- _PROMPT_
Only a number is required: the count of lines in the material below that contain "machines".
BEGIN
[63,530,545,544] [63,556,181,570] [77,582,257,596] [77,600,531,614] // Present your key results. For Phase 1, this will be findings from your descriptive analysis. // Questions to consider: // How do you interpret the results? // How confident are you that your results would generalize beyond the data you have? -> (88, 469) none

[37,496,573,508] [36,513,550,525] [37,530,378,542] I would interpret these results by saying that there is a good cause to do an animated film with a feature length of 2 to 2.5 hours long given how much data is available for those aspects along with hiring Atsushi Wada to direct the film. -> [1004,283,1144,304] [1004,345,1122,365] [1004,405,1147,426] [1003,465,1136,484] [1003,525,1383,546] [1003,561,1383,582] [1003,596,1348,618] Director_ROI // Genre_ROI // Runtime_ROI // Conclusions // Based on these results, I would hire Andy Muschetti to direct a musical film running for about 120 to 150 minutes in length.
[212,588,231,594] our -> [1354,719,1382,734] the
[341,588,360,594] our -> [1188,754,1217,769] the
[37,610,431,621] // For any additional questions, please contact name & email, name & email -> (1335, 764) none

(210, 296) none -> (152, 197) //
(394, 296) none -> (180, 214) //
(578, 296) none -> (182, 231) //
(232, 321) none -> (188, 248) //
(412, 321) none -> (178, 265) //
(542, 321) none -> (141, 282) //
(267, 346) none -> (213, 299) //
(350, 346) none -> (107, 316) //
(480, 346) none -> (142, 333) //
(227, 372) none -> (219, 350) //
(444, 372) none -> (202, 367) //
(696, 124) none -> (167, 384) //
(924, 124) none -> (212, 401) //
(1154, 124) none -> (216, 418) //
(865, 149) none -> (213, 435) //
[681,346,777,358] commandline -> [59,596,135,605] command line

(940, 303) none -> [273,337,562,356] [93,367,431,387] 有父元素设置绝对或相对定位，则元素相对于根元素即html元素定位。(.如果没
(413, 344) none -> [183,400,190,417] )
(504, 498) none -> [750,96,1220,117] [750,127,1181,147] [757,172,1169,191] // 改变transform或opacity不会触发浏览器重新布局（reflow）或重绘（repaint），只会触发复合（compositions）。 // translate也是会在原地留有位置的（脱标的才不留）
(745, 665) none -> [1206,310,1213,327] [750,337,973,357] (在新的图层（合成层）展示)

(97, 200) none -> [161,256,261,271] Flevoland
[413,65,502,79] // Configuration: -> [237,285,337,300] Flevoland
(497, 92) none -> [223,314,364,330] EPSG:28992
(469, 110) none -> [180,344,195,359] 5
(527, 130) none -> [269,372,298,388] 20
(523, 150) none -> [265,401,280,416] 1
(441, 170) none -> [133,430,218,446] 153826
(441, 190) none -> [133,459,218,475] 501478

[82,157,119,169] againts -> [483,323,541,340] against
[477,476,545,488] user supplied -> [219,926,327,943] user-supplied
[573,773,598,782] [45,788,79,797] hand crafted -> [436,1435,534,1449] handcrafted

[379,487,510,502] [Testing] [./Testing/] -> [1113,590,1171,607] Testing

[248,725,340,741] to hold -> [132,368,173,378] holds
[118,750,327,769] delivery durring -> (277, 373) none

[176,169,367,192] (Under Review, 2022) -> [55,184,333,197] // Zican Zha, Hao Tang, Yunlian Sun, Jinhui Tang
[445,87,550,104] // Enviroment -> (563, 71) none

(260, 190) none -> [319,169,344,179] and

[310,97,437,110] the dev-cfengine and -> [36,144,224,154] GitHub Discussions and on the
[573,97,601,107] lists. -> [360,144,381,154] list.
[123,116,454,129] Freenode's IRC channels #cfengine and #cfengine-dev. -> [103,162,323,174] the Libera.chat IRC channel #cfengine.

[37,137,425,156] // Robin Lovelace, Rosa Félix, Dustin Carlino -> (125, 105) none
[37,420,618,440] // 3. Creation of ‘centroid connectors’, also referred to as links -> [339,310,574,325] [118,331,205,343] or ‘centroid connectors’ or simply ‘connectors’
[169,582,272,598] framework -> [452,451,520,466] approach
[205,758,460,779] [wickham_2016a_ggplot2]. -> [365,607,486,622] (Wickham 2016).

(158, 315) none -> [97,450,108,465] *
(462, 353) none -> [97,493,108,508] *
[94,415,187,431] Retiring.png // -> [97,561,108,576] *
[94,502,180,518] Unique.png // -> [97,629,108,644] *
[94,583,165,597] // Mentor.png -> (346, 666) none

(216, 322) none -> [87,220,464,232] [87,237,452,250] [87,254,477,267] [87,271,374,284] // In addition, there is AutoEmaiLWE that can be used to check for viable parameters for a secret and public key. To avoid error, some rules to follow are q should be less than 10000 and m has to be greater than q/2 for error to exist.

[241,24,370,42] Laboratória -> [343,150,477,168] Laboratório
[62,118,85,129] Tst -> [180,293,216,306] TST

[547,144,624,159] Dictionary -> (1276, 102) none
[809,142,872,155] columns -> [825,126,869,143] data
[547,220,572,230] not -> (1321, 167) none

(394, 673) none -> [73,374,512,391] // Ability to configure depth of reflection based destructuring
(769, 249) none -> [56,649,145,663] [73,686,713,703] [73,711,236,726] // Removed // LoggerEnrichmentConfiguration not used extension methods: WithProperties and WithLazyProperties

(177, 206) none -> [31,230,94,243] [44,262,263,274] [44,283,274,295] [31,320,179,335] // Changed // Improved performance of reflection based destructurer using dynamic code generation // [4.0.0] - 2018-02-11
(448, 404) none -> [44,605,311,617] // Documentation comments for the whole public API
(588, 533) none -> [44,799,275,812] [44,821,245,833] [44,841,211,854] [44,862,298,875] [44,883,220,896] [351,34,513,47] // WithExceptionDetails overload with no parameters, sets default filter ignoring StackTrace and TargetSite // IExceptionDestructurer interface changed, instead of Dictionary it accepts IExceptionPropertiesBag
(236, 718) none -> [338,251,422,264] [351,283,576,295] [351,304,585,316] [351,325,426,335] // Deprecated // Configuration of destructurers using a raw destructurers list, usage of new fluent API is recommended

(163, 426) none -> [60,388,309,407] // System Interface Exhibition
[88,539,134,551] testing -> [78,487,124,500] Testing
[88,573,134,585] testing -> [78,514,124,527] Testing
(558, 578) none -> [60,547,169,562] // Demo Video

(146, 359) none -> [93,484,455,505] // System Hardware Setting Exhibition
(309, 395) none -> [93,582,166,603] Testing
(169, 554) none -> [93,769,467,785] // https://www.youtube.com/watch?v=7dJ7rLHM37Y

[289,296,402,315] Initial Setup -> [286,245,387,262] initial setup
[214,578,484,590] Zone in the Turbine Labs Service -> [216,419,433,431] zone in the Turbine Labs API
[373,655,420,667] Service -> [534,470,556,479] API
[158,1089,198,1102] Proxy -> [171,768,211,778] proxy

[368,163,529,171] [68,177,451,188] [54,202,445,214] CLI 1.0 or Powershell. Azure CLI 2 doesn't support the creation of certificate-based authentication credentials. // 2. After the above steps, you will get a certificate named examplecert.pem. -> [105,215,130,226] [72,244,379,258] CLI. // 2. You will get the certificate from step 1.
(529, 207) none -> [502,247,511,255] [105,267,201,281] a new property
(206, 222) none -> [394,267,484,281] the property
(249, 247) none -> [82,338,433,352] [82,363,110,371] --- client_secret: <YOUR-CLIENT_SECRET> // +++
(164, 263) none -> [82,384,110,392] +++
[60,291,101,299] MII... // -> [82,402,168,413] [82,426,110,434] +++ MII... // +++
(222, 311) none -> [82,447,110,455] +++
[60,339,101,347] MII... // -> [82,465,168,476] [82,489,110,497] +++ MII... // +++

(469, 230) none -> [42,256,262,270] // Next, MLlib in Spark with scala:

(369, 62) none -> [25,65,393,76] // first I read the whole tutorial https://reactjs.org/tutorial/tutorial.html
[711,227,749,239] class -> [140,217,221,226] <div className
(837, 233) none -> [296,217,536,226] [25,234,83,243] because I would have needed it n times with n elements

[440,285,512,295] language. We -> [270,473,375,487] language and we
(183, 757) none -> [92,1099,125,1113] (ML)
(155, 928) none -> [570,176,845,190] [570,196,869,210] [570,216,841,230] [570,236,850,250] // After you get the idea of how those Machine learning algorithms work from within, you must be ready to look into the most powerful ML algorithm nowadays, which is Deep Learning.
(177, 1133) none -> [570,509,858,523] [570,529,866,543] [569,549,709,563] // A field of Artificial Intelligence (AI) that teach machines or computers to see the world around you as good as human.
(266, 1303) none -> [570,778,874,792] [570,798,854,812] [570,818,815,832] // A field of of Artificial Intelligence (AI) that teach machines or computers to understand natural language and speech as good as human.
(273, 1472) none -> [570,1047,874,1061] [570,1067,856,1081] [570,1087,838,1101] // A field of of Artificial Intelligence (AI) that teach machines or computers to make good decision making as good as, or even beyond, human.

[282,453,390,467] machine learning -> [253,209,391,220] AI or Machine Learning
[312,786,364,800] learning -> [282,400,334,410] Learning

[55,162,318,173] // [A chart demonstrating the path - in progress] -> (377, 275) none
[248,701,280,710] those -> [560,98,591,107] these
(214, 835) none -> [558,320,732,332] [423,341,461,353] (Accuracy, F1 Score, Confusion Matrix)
END
- _TASK OUTPUT_
3